> _RECORDS_:
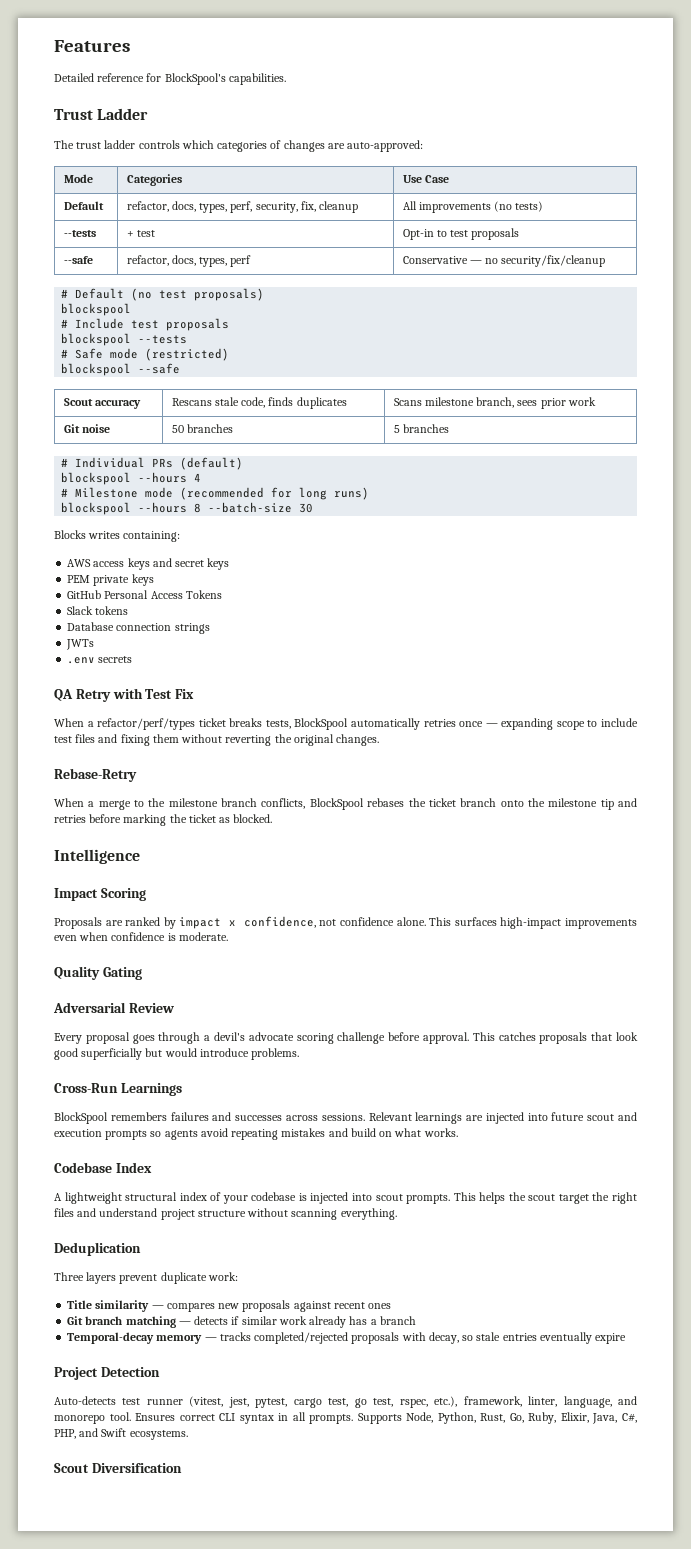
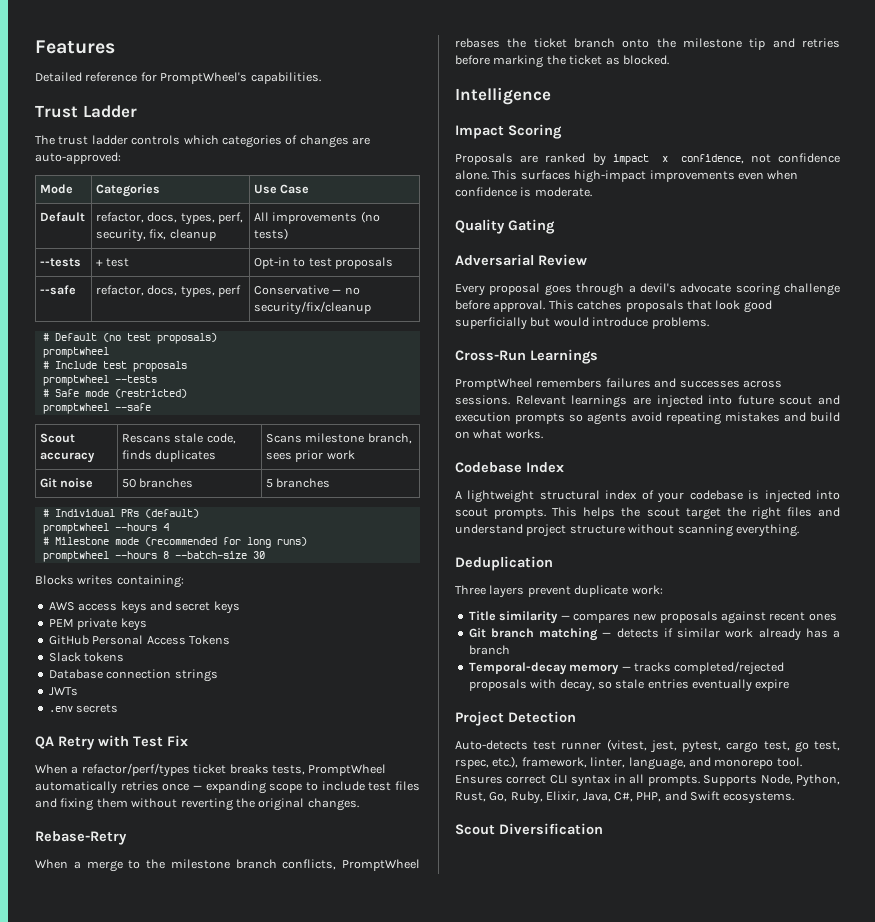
- Detailed reference for BlockSpool's capabilities.
+ Detailed reference for PromptWheel's capabilities.
  # Default (no test proposals)
- blockspool
+ promptwheel
- blockspool --tests
+ promptwheel --tests
- blockspool --safe
+ promptwheel --safe
- blockspool --hours 4
+ promptwheel --hours 4
- blockspool --hours 8 --batch-size 30
+ promptwheel --hours 8 --batch-size 30
- When a refactor/perf/types ticket breaks tests, BlockSpool automatically retries once — expanding scope to include test files and fixing them without reverting the original changes.
+ When a refactor/perf/types ticket breaks tests, PromptWheel automatically retries once — expanding scope to include test files and fixing them without reverting the original changes.
- When a merge to the milestone branch conflicts, BlockSpool rebases the ticket branch onto the milestone tip and retries before marking the ticket as blocked.
+ When a merge to the milestone branch conflicts, PromptWheel rebases the ticket branch onto the milestone tip and retries before marking the ticket as blocked.
- BlockSpool remembers failures and successes across sessions.
+ PromptWheel remembers failures and successes across sessions.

> _YOUR OBJECTIVE_: Each line that includes "reference" counts once; state how many such lines the listing has, with no other words.

> _EXPECTED ANSWER_: 2